# EXERCISE DIRECTIONS:
Leave out the pictures and repeat the data exactly.

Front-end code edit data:
--- START ---

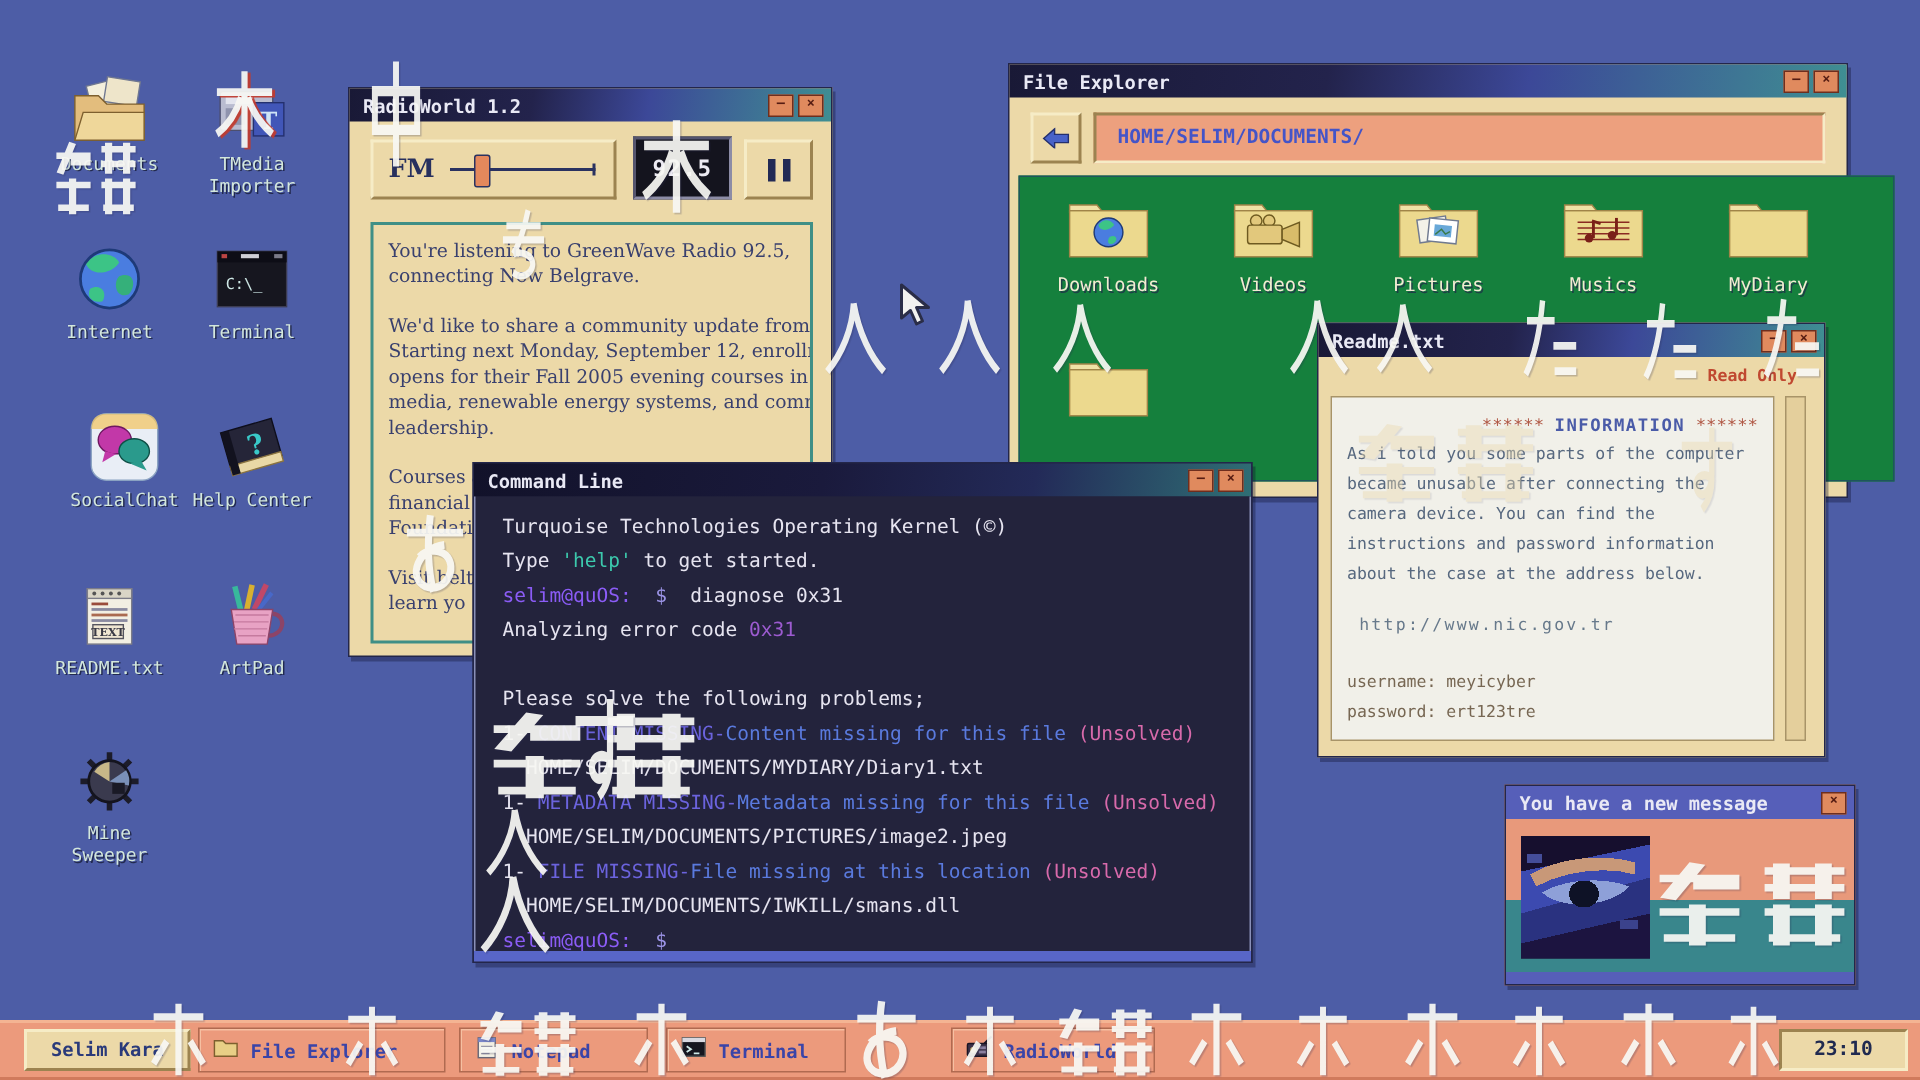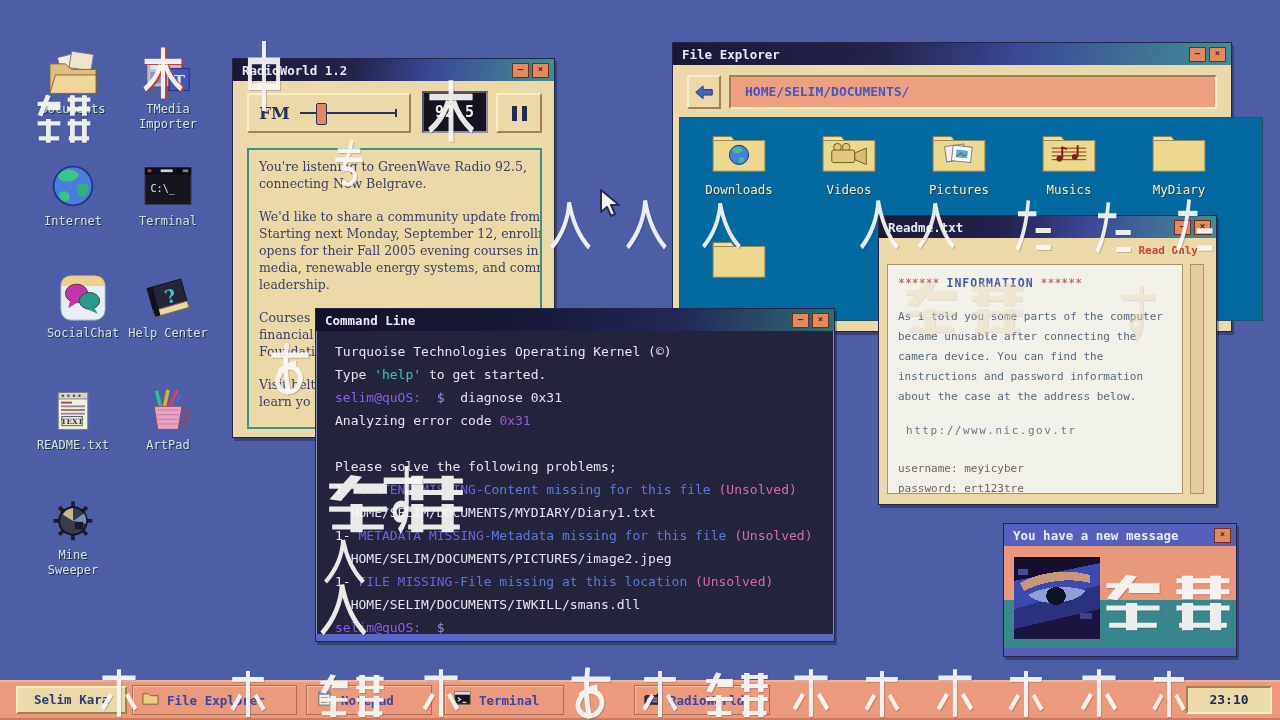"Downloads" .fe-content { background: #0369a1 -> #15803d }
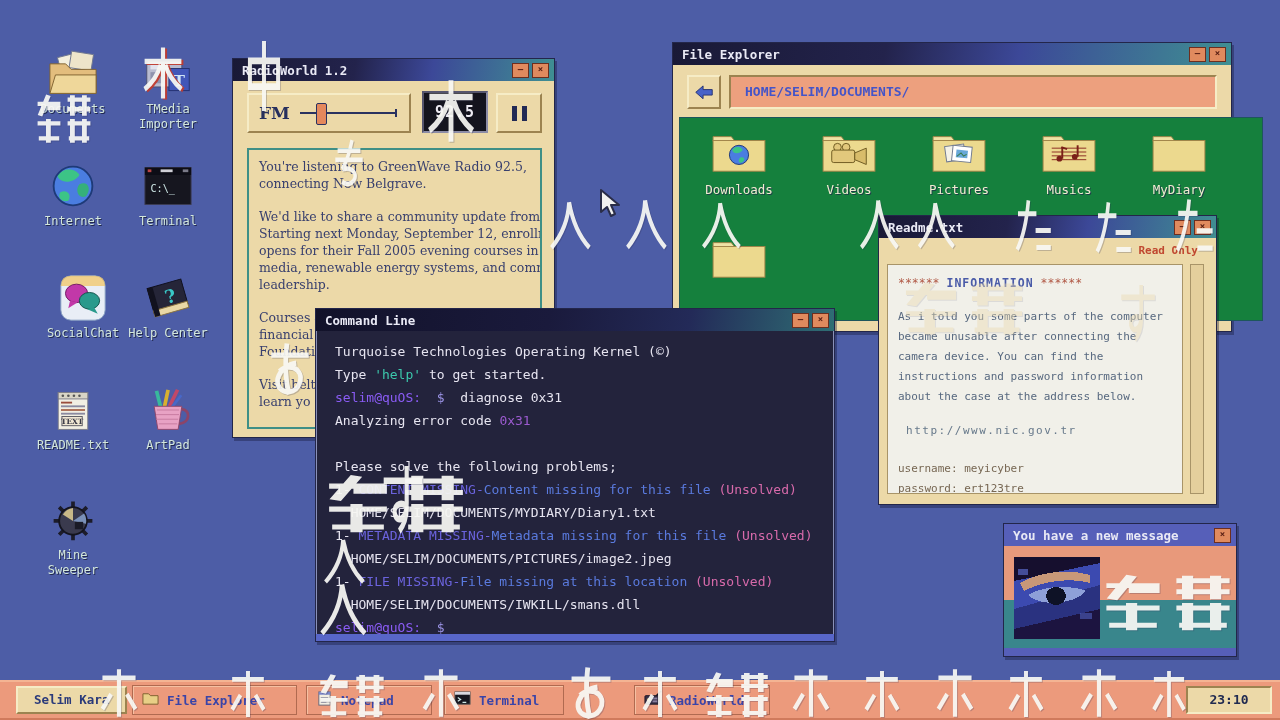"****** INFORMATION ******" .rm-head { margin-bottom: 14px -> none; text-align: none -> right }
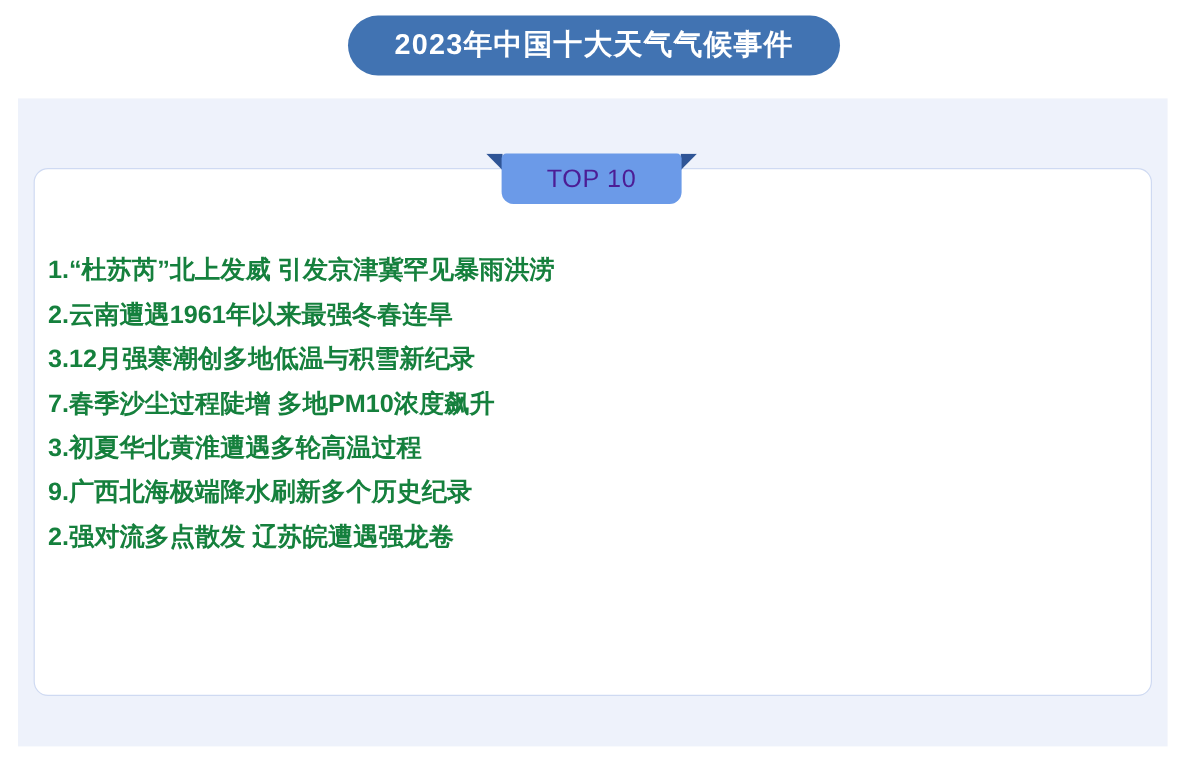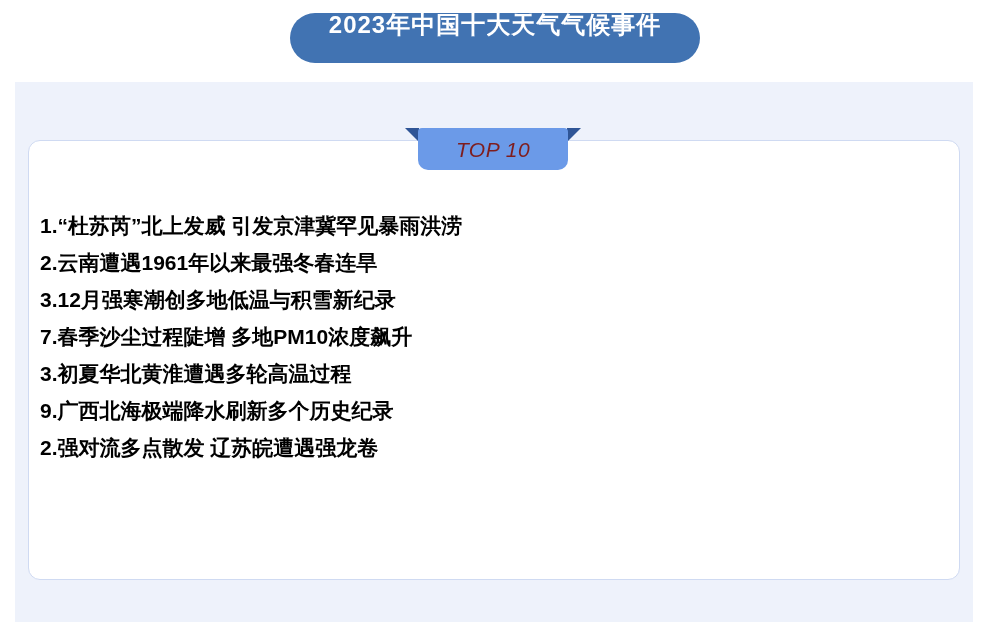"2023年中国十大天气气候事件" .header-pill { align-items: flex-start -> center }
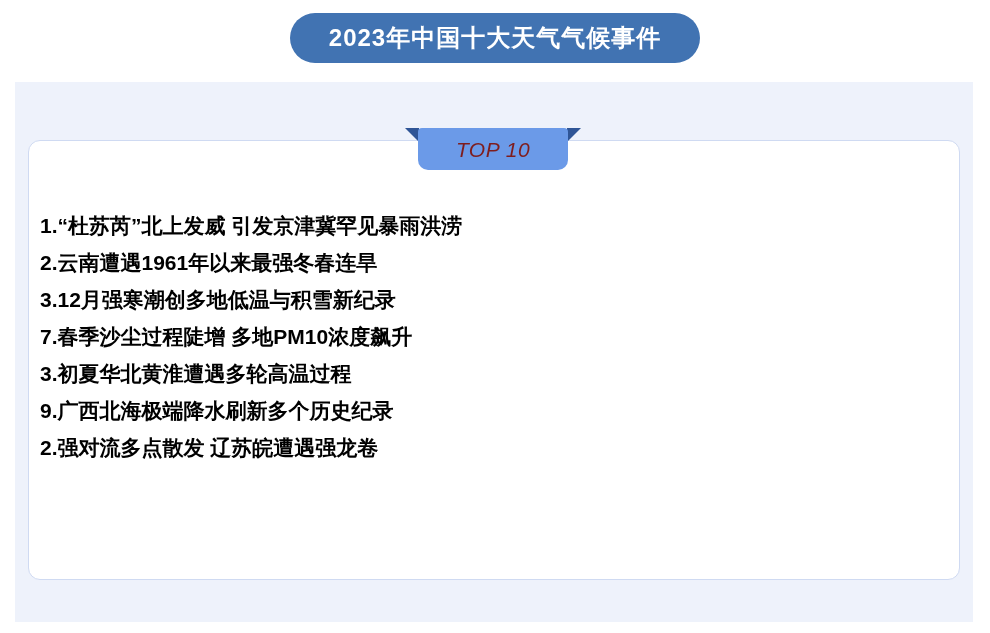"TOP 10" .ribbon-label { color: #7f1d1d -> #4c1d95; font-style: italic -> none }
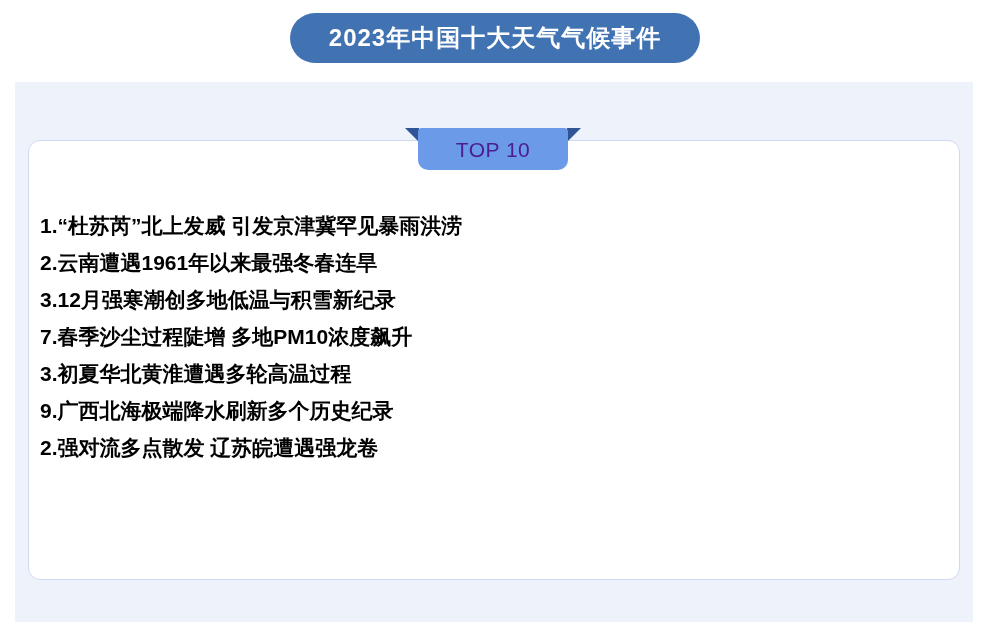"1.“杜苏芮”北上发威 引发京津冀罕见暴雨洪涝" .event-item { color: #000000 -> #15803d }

--- END ---

# SOLUTION FOR THIS TASK:
"Downloads" .fe-content { background: #0369a1 -> #15803d }
"****** INFORMATION ******" .rm-head { margin-bottom: 14px -> none; text-align: none -> right }
"2023年中国十大天气气候事件" .header-pill { align-items: flex-start -> center }
"TOP 10" .ribbon-label { color: #7f1d1d -> #4c1d95; font-style: italic -> none }
"1.“杜苏芮”北上发威 引发京津冀罕见暴雨洪涝" .event-item { color: #000000 -> #15803d }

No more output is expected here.